Le secteur immobilier espagnol traverse une période de contrastes. Alors que les ventes enchaînent six mois de baisses (avec une chute de 12 % en mai et de 4 % en juin, selon les notaires), les prix restent à des sommets. Le logement d'occasion, qui représente plus de 80 % des transactions, a grimpé de 15,6 % en glissement annuel en août, jusqu'à 3 166 euros/m² en moyenne. Cela représente 428 euros de plus qu'il y a un an, selon les données de Fotocasa. Un déséquilibre qui invite à se demander : assistons-nous au pic du marché ou simplement à une pause ?

Madrid : des prix records, mais avec moins de souffle

Dans la capitale, le prix moyen a augmenté de 8,2 % en août, atteignant 6 624 euros/m². Ainsi, un logement type de 80 mètres carrés coûte déjà 529 920 euros. Bien que cela représente un nouveau record historique, le rythme a ralenti par rapport à l'année dernière, où la croissance était de 15,3 %. Autrement dit, l'escalade a été réduite de près de moitié, un signe clair d'essoufflement.

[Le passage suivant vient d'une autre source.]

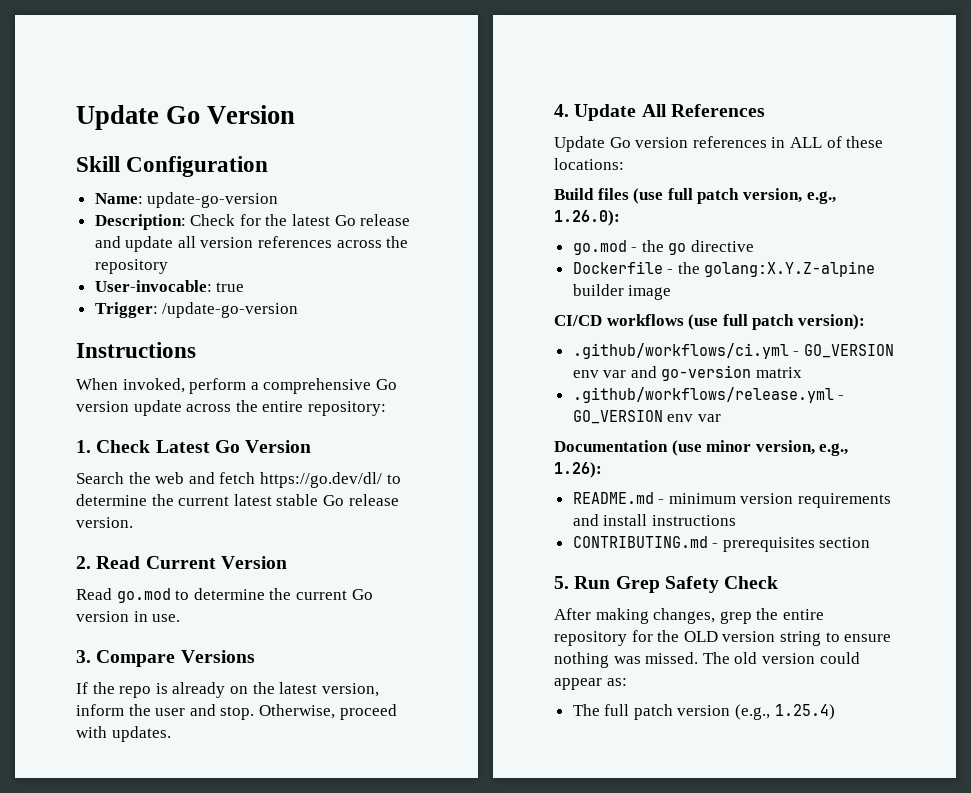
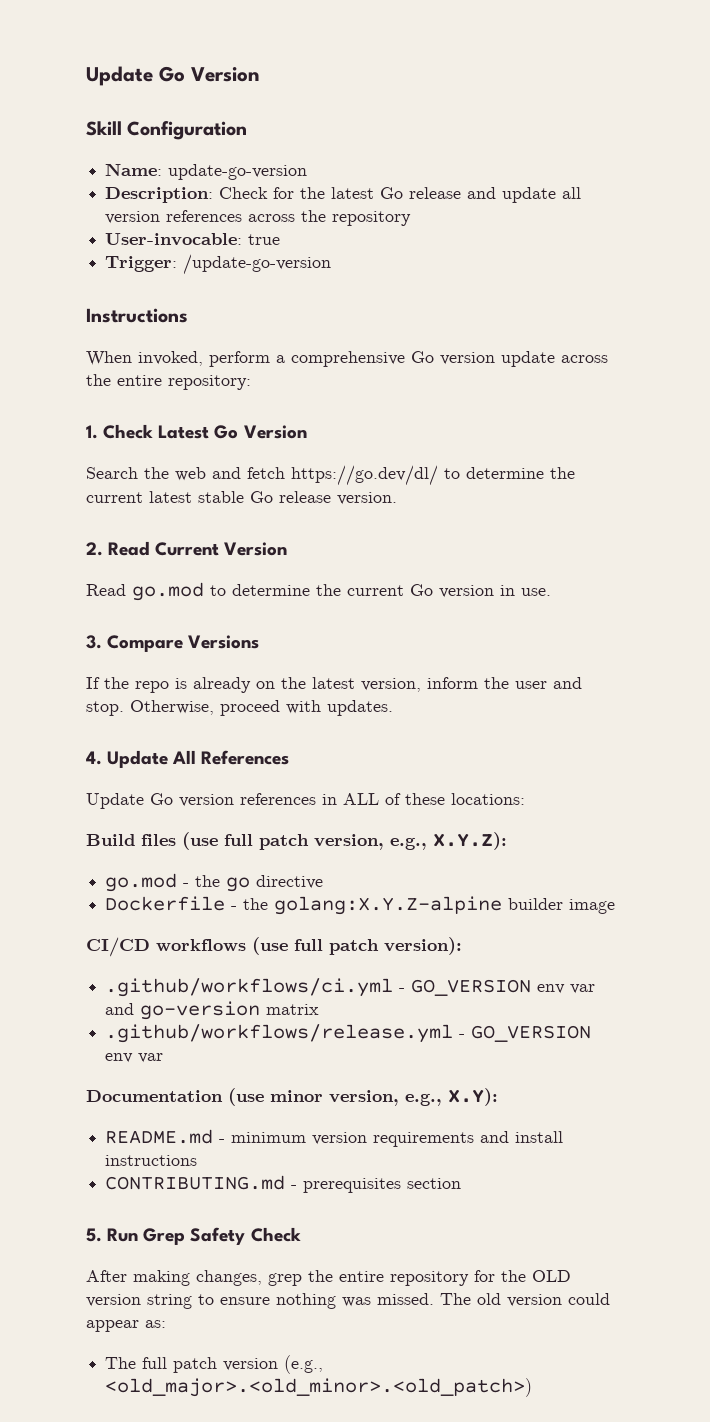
- Build files (use full patch version, e.g., 1.26.0):
+ Build files (use full patch version, e.g., X.Y.Z):
- Documentation (use minor version, e.g., 1.26):
+ Documentation (use minor version, e.g., X.Y):
- The full patch version (e.g., 1.25.4)
+ The full patch version (e.g., <old_major>.<old_minor>.<old_patch>)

Barcelone : des hausses plus timides et un fossé grandissant

À Barcelone, l'augmentation a été encore plus modérée : 4,2 % en glissement annuel, loin des 9 % enregistrés en 2024. Le mètre carré s'établit à 5 375 euros/m², également à des niveaux records. Un appartement de 80 m² vaut en moyenne 430 000 euros, soit près de 100 000 euros de moins qu'à Madrid. Cette différence n'est pas anodine : l'insécurité juridique et les changements législatifs ont pénalisé le marché catalan, qui suivait auparavant une trajectoire similaire à celle de Madrid.

Des signes de changement de cycle

Malgré les différences, les deux capitales pointent dans la même direction : la demande se refroidit. À Madrid, les transactions ont chuté de 8,8 % en juin, avec douze mois consécutifs de baisses. À Barcelone, la chute a été de 4,4 %, cumulant six mois de recul. Selon José García Montalvo, professeur d'économie à l'Université Pompeu Fabra, « les ménages ont atteint la limite de leur capacité de paiement », ce qui oblige les vendeurs à modérer leurs attentes. Montalvo ajoute que Madrid et Barcelone agissent comme un thermomètre pour le reste du pays. « Les hausses se modéreront car les prix sont insoutenables, mais il n'y aura pas de baisses significatives tant que l'économie tiendra », explique-t-il. Le problème de fond reste la pénurie d'offre, qui soutient les prix même avec une demande moindre.
Dans le détail par quartiers madrilènes, les plus fortes augmentations se concentrent en périphérie : Villaverde mène avec 32,8 %, suivi de Barajas (25,7 %) et Usera (22,8 %). Des zones traditionnellement plus abordables qui se mettent à jour, même si elles pointent aussi vers un possible plafond. En définitive, le marché montre des signes d'inflexion. Les prix restent élevés, mais leur rythme de croissance décélère. Ceux qui attendent une correction brutale seront peut-être déçus ; ceux qui cherchent à acheter devront négocier avec plus de marge qu'il y a un an. La clé résidera dans la capacité de l'offre à réagir avant que la demande ne s'épuise complètement.